## Source data
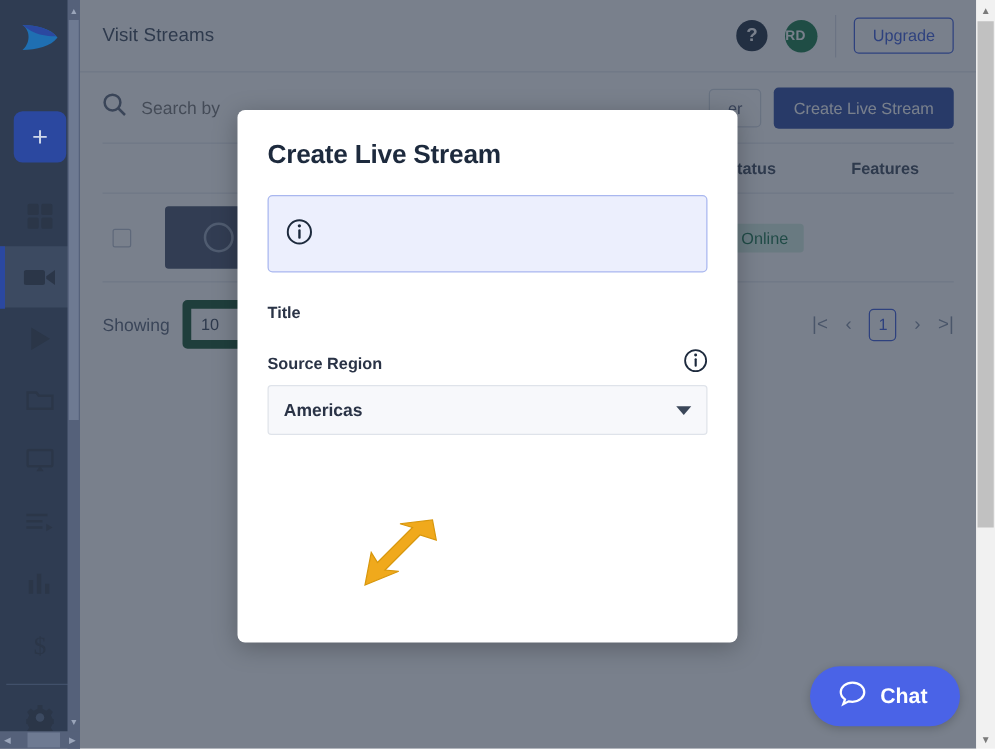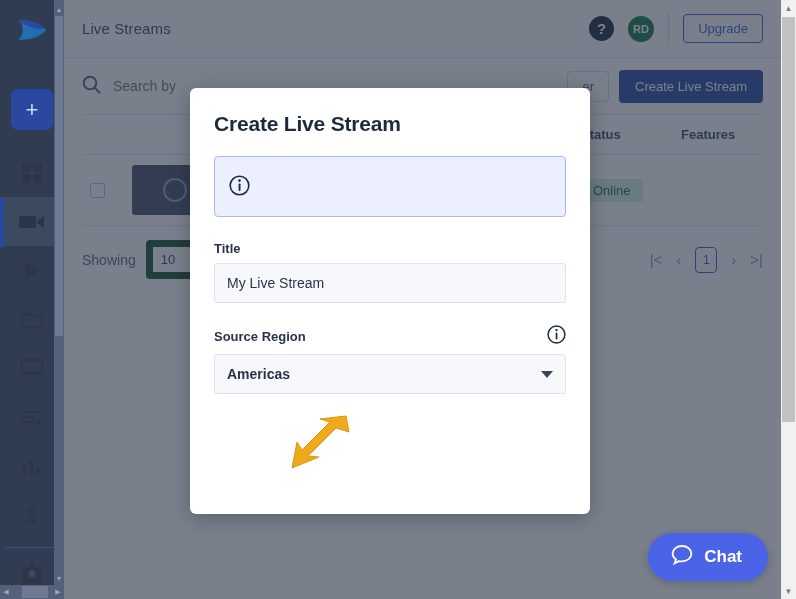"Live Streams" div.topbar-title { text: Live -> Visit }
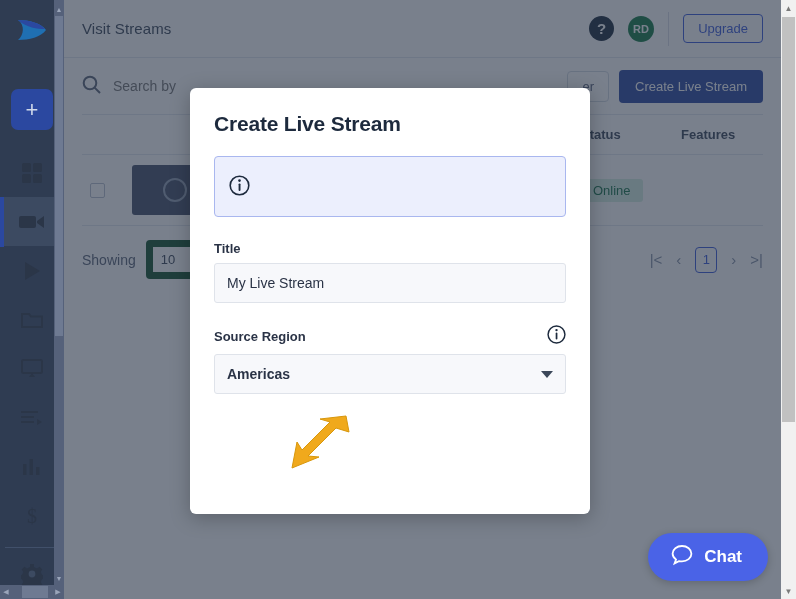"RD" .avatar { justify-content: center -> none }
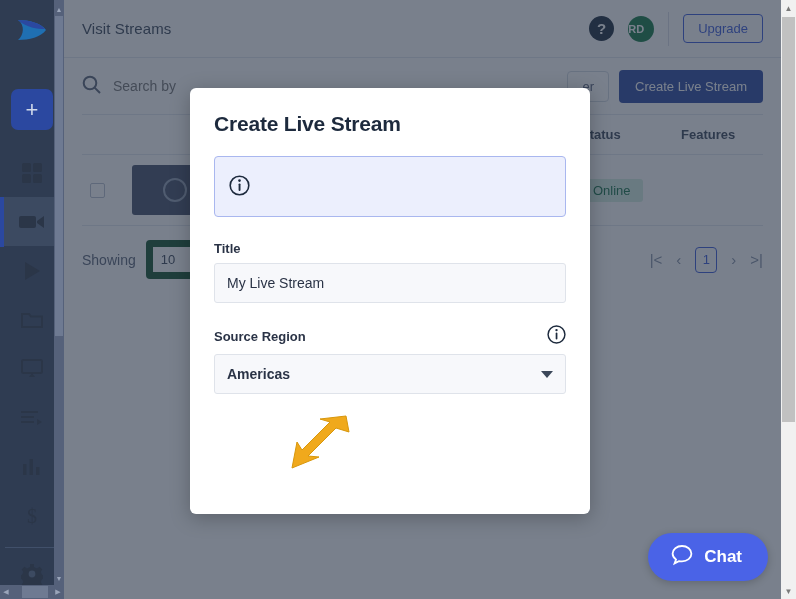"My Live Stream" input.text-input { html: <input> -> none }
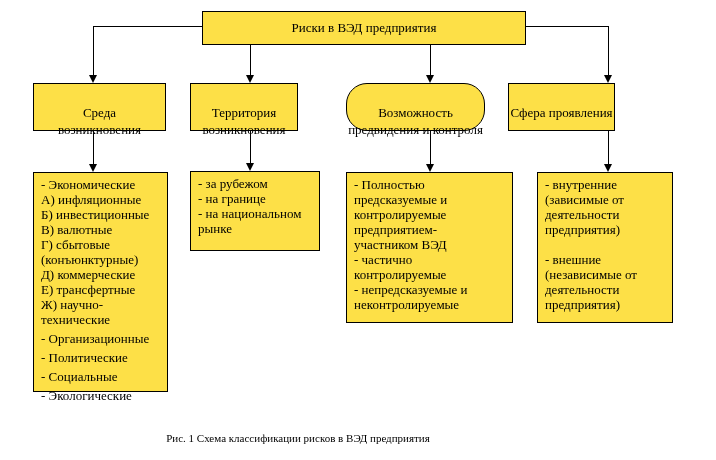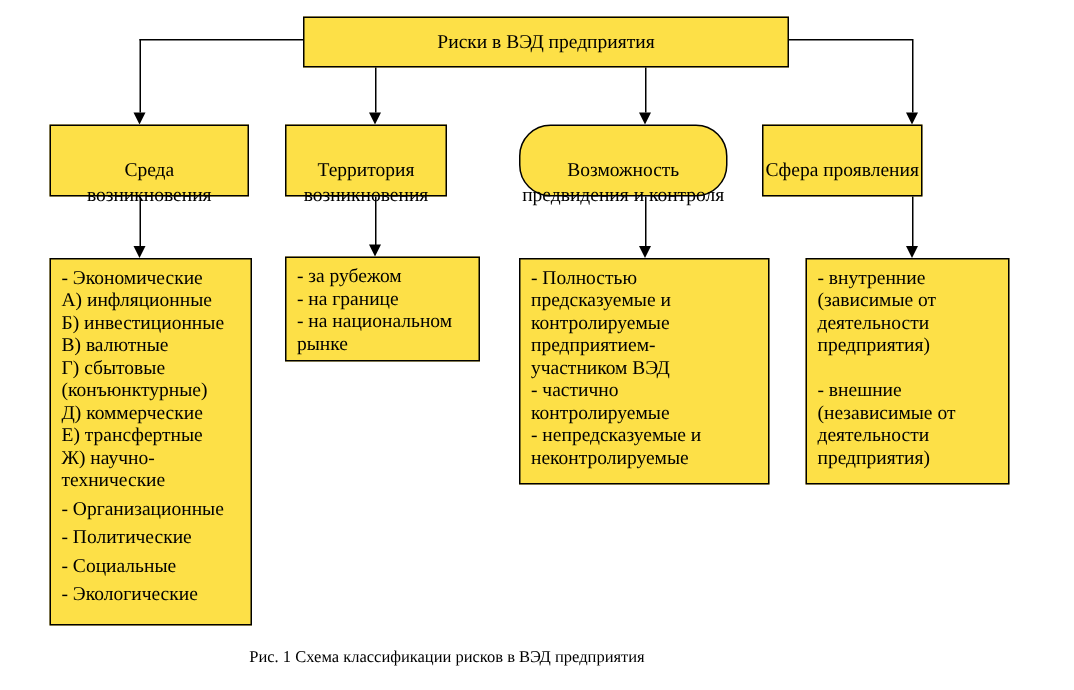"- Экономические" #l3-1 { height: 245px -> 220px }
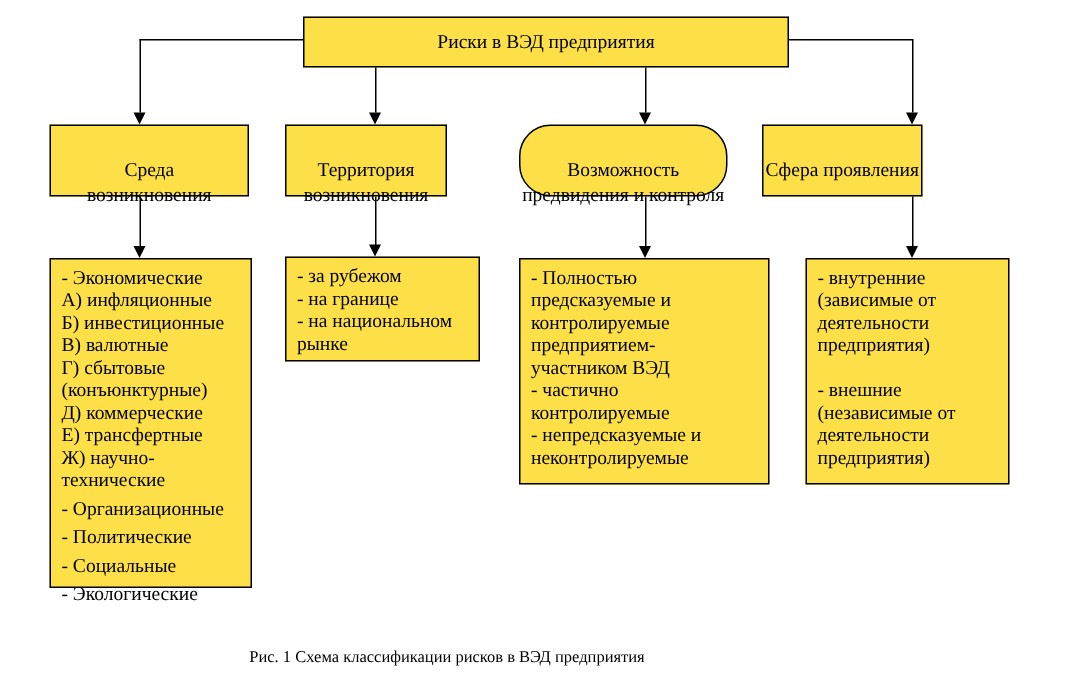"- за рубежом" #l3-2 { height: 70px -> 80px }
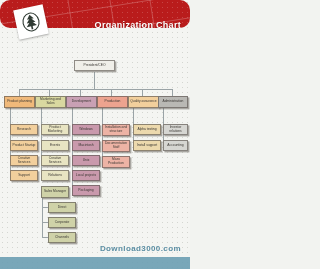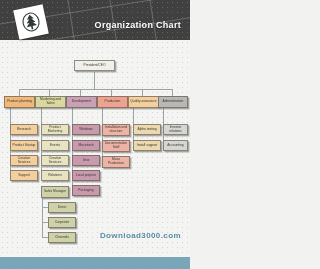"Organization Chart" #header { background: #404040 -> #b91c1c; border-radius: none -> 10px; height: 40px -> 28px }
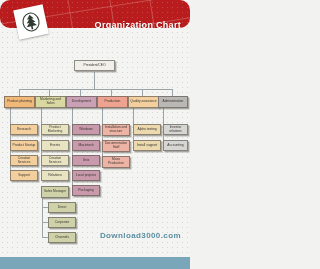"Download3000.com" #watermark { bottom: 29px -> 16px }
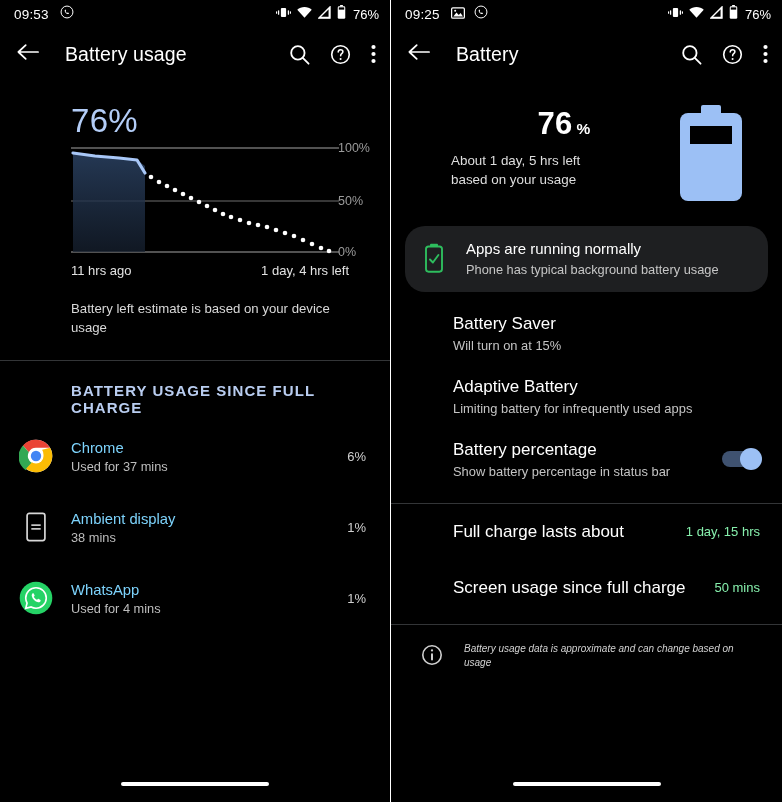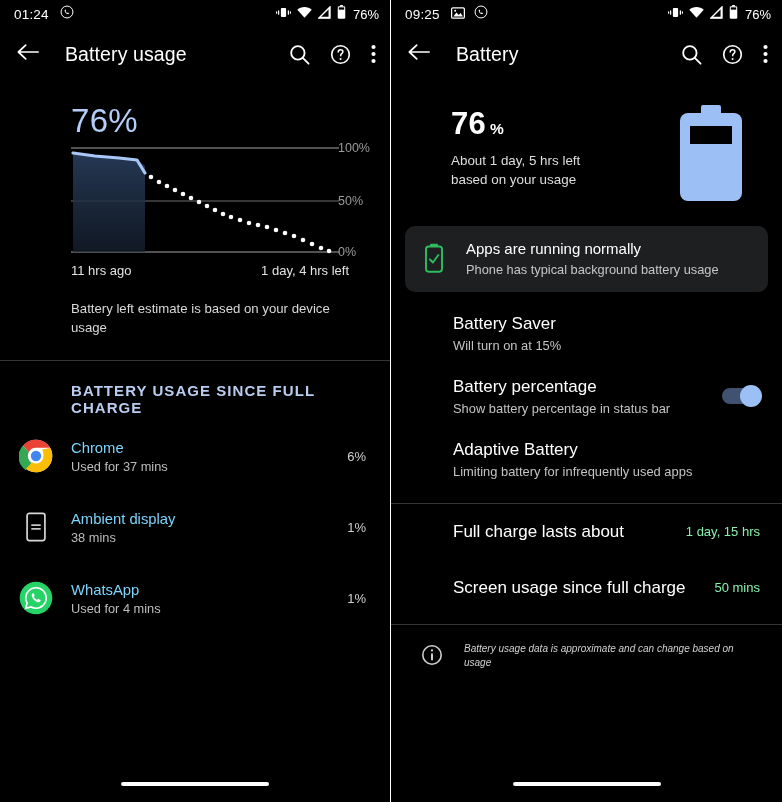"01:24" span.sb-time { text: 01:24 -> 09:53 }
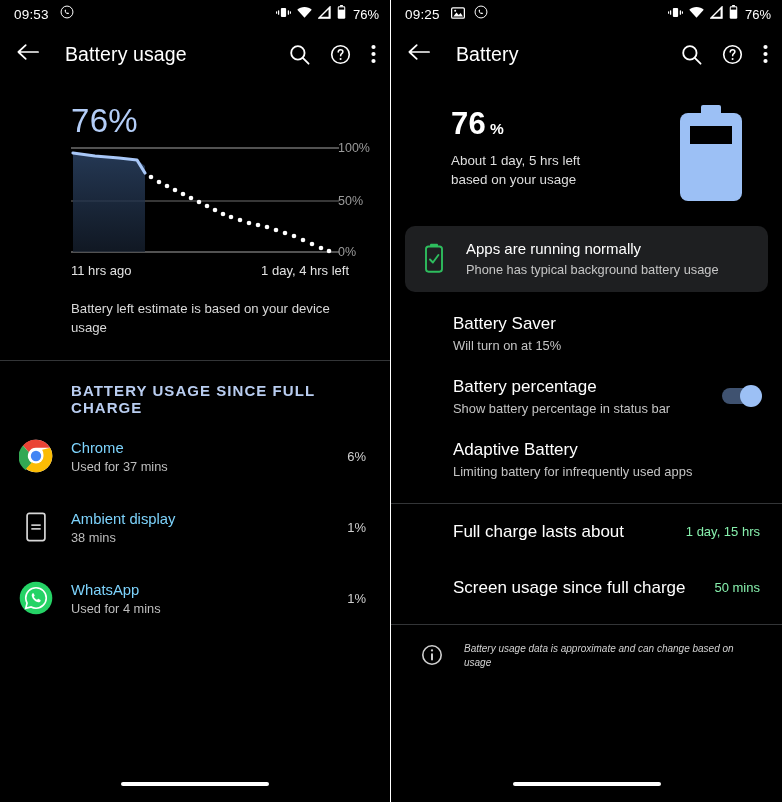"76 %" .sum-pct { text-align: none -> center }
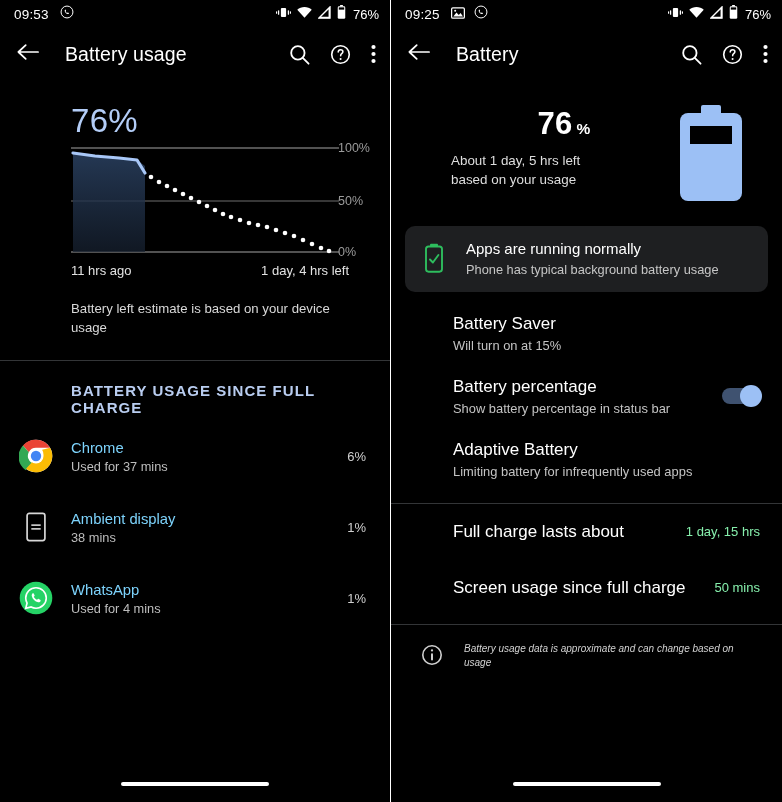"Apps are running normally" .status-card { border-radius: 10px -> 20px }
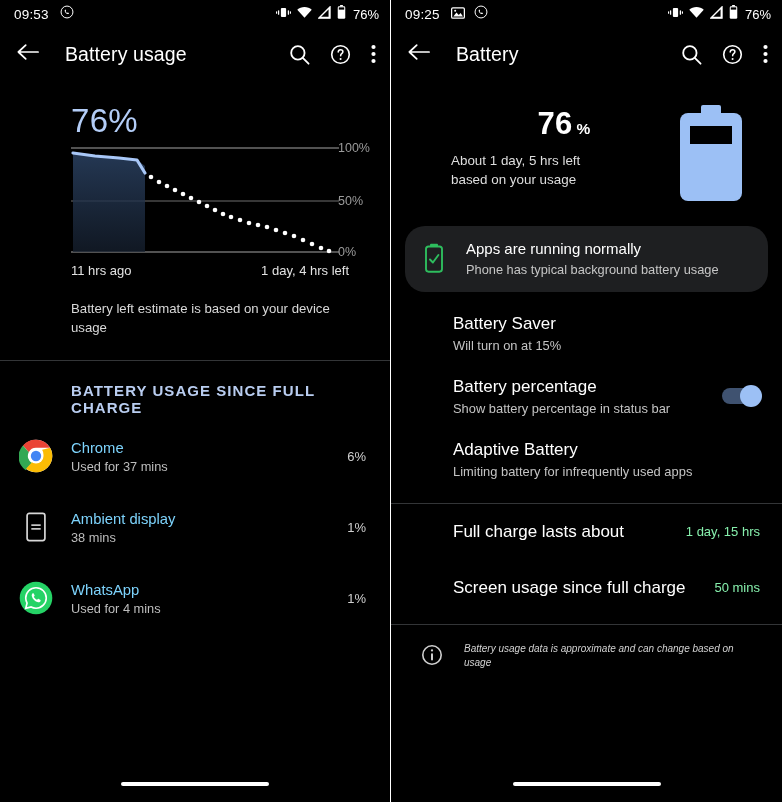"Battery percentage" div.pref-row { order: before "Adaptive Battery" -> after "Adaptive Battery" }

## Brief
For the entries above, print exactly the lines between the one with "height: 245px ->" and the one with "bottom: 29px ->", inclusive, with no pictures.

## Answer
"- Экономические" #l3-1 { height: 245px -> 220px }
"- за рубежом" #l3-2 { height: 70px -> 80px }
"Organization Chart" #header { background: #404040 -> #b91c1c; border-radius: none -> 10px; height: 40px -> 28px }
"Download3000.com" #watermark { bottom: 29px -> 16px }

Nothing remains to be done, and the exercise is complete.